◆ EXERCISE AIM: For the data below, give the number of lines in which "bringing" occurs. Include nothing besides that number.

◆ Change listing data:
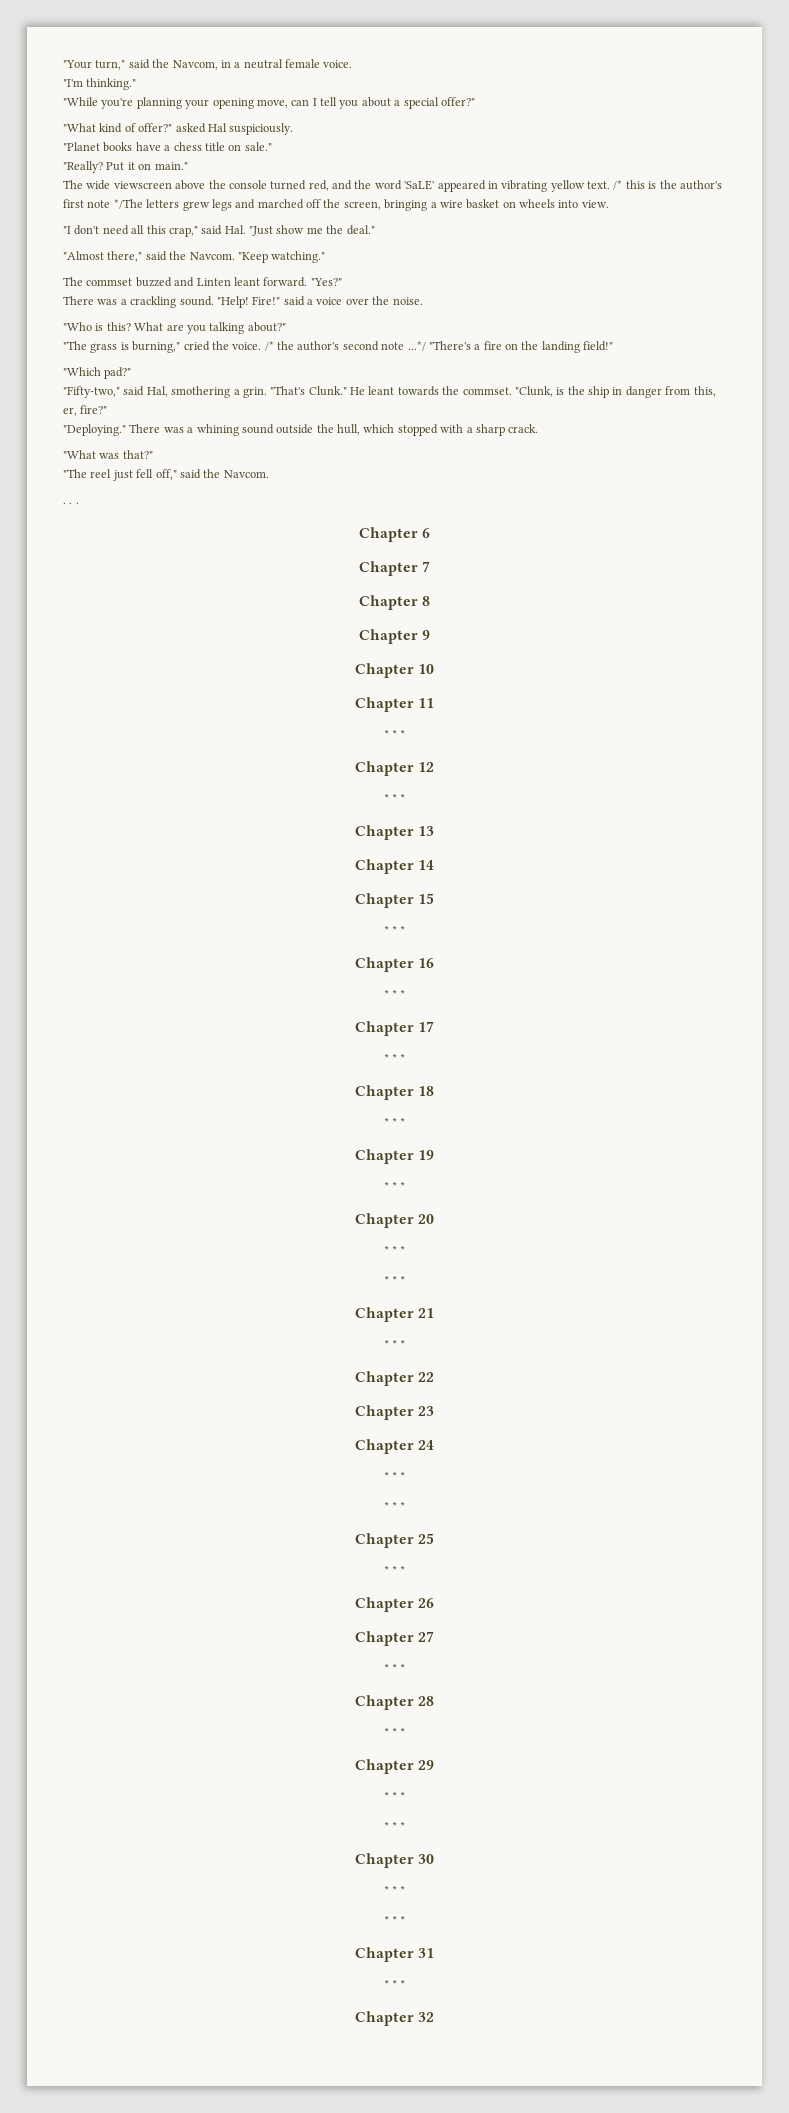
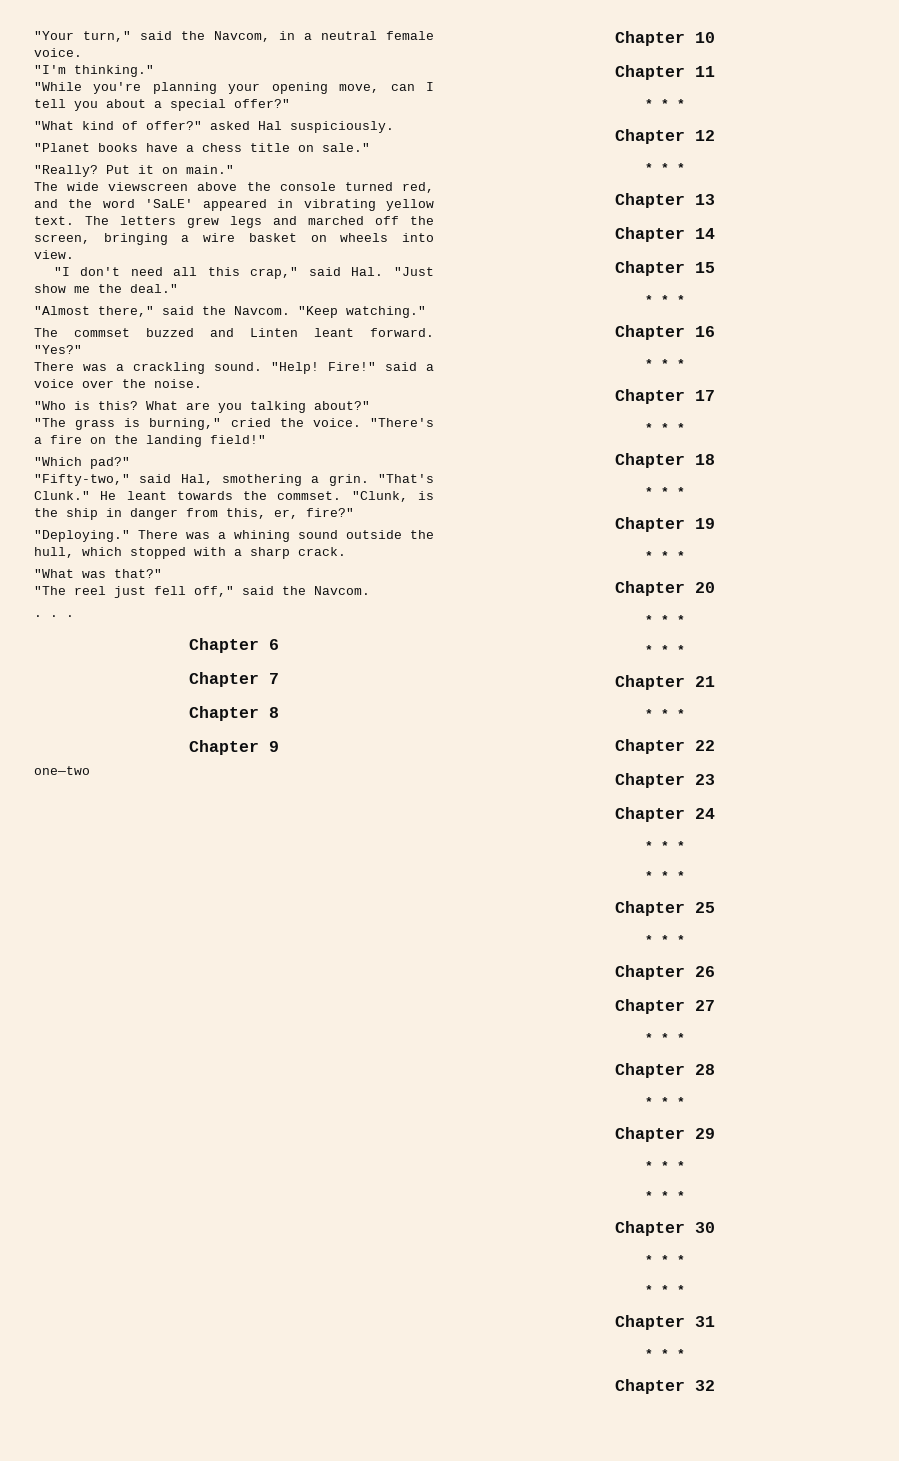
- /* this is the author's first note */The letters grew legs and marched off the screen, bringing a wire basket on wheels into view.
+ The letters grew legs and marched off the screen, bringing a wire basket on wheels into view.
- /* the author's second note ...*/ "There's a fire on the landing field!"
+ "There's a fire on the landing field!"
+ one—two

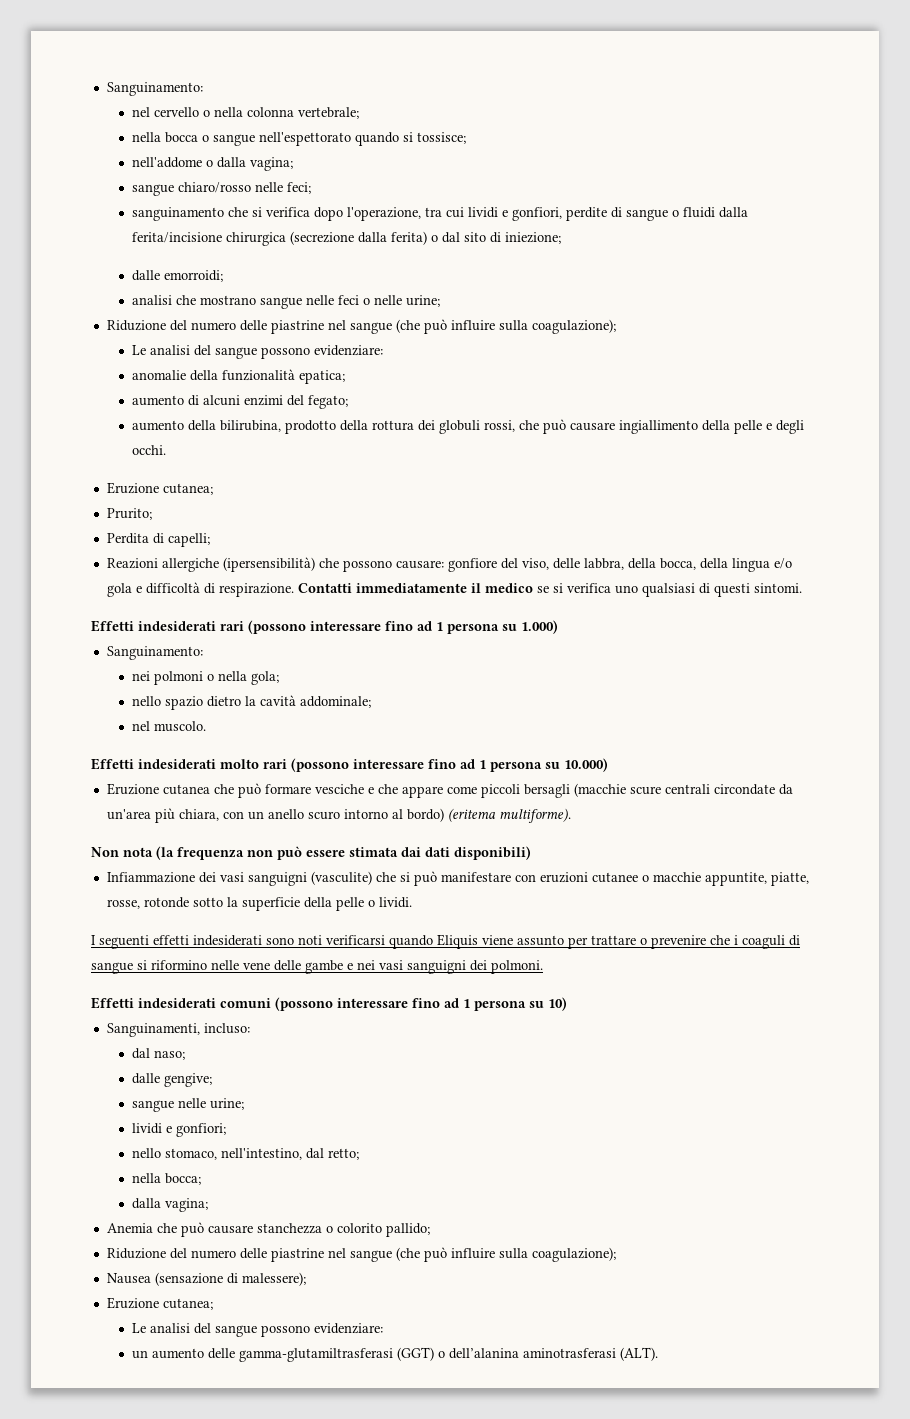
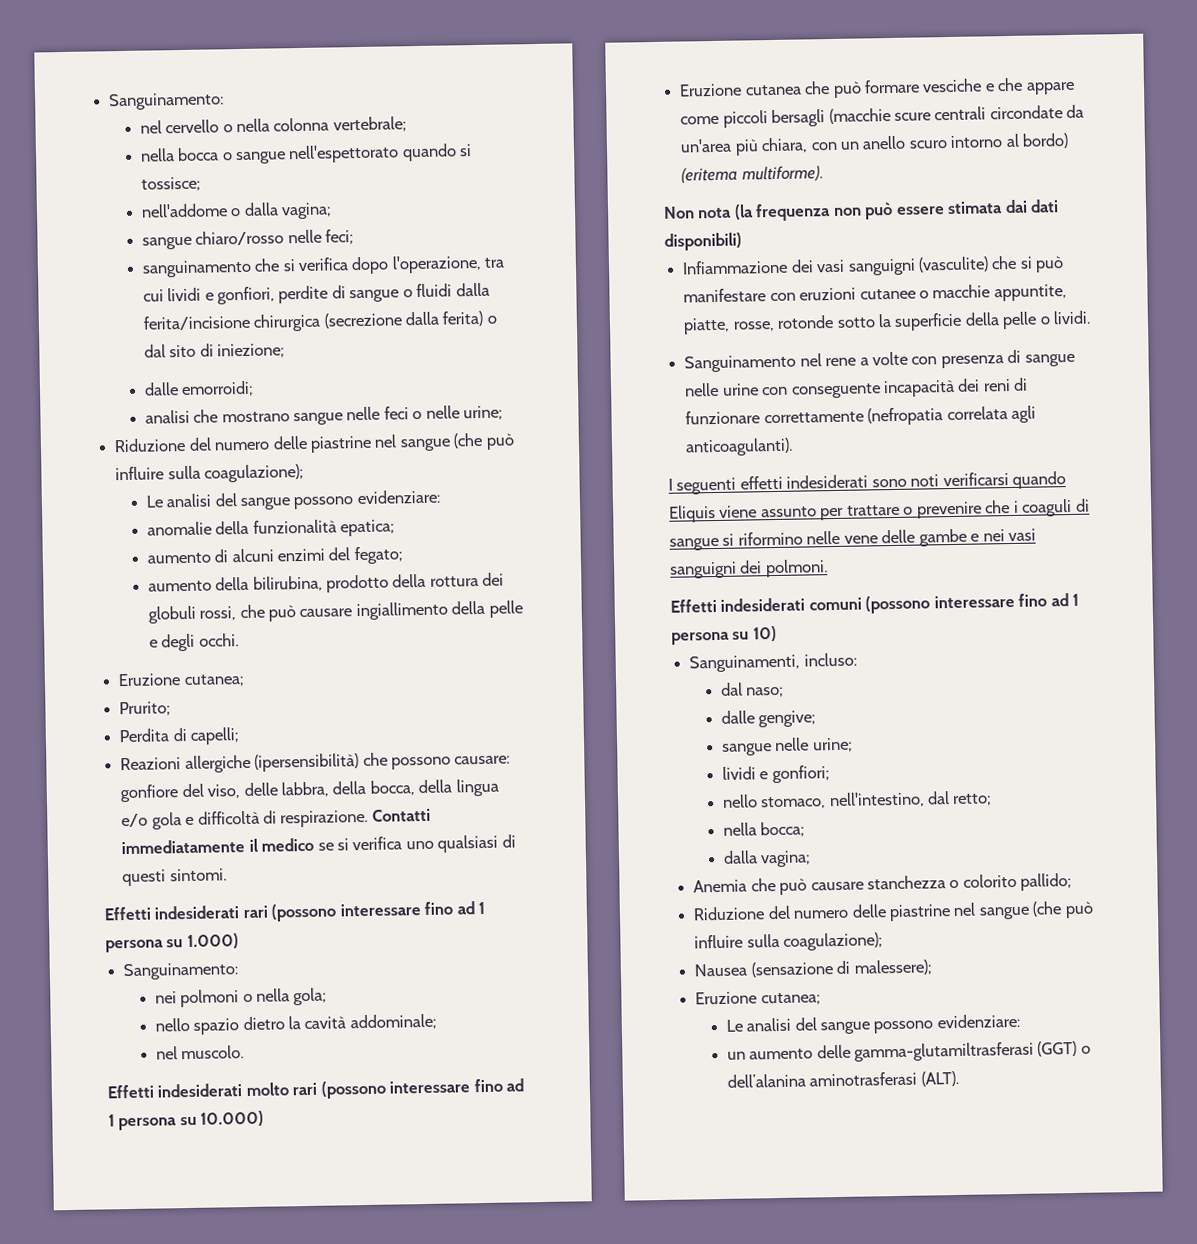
+ Sanguinamento nel rene a volte con presenza di sangue nelle urine con conseguente incapacità dei reni di funzionare correttamente (nefropatia correlata agli anticoagulanti).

◆ TASK OUTPUT: 2